Um dos problemas para a recuperação de toxicodependentes é fragilidade interior que o isolamento social impõe. Ser rejeitado é sentir-se inútil. Esse contexto é mais um dos motivos para a volta ao “fundo do poço” e todo trabalho que foi feito ser perdido.


Por mais que estes indivíduos não tenha destaque algum e passem despercebidos na visão da sociedade, mais do que nunca essas pessoas são humanas.
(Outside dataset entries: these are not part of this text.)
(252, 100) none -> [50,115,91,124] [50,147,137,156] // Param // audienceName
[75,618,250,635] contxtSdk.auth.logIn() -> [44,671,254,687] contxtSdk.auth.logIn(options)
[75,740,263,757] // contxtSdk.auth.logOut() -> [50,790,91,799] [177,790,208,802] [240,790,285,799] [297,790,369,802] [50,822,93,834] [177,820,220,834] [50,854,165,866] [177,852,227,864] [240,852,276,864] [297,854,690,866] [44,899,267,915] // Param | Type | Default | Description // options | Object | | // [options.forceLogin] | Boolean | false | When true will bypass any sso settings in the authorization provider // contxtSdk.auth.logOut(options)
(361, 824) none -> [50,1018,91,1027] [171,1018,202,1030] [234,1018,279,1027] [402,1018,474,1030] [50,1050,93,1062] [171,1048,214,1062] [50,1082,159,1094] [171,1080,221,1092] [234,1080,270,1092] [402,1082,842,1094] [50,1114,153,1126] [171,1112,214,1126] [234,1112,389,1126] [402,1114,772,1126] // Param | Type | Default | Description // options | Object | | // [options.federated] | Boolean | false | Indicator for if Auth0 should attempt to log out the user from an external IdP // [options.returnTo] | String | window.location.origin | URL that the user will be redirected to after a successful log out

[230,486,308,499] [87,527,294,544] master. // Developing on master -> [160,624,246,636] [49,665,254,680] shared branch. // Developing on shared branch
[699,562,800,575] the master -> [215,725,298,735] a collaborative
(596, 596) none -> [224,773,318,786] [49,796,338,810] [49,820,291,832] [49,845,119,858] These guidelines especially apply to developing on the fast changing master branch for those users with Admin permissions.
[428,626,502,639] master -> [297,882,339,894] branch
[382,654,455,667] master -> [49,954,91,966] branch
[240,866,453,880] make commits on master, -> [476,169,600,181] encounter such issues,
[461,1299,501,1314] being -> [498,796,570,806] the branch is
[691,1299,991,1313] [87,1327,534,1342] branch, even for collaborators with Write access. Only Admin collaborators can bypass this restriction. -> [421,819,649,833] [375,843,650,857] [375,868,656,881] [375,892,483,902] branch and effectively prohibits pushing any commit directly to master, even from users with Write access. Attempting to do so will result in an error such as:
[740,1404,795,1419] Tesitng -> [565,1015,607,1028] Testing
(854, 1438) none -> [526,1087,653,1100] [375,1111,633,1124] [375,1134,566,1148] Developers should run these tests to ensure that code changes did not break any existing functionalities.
Já parou para pensar como era a vida dessas pessoas antes de chegarem onde estão? Como foi abordado anteriormente, talvez sejam pessoas que não nunca tiverem oportunidades e perspectiva na vida. Pessoas que já foram rejeitados antes mesmo de nascer, que nunca tiveram infância como uma criança normal, ou então nunca tiveram oportunidade alguma na adolescência e que agora na fase adulta perderam as suas dignidades.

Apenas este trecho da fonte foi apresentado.